## WHAT YOU HAVE TO DO
Return all lines from the listing below that include the word "solid".

[[ DATA FOR THE TASK, beginning ]]

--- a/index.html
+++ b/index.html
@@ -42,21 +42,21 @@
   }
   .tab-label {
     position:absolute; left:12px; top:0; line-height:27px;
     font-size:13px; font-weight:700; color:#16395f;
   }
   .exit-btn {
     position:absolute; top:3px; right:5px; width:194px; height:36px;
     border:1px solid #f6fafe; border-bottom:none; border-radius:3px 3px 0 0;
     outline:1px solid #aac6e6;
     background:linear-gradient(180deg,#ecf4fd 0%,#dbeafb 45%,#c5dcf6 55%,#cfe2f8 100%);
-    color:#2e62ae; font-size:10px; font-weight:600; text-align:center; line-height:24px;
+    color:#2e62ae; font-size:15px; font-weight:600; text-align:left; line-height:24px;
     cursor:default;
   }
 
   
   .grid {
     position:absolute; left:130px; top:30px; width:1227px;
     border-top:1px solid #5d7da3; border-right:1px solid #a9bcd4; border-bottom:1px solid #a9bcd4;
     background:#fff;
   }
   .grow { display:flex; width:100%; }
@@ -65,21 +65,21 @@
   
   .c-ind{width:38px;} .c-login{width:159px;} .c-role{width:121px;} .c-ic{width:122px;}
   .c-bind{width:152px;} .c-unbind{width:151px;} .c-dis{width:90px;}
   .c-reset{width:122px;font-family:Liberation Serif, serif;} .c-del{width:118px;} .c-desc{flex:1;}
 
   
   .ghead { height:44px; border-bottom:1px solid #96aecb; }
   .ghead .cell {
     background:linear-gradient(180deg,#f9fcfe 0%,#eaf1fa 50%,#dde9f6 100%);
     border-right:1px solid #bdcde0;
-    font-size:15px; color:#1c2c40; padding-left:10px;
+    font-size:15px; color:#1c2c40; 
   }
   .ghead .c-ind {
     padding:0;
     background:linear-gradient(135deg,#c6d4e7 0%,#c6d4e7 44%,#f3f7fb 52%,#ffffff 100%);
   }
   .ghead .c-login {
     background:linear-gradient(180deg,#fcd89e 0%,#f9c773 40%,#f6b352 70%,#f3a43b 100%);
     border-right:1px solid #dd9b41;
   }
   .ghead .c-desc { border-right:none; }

[[ DATA FOR THE TASK, end ]]

## ANSWER SECTION
     border:1px solid #f6fafe; border-bottom:none; border-radius:3px 3px 0 0;
     outline:1px solid #aac6e6;
     border-top:1px solid #5d7da3; border-right:1px solid #a9bcd4; border-bottom:1px solid #a9bcd4;
   .ghead { height:44px; border-bottom:1px solid #96aecb; }
     border-right:1px solid #bdcde0;
     border-right:1px solid #dd9b41;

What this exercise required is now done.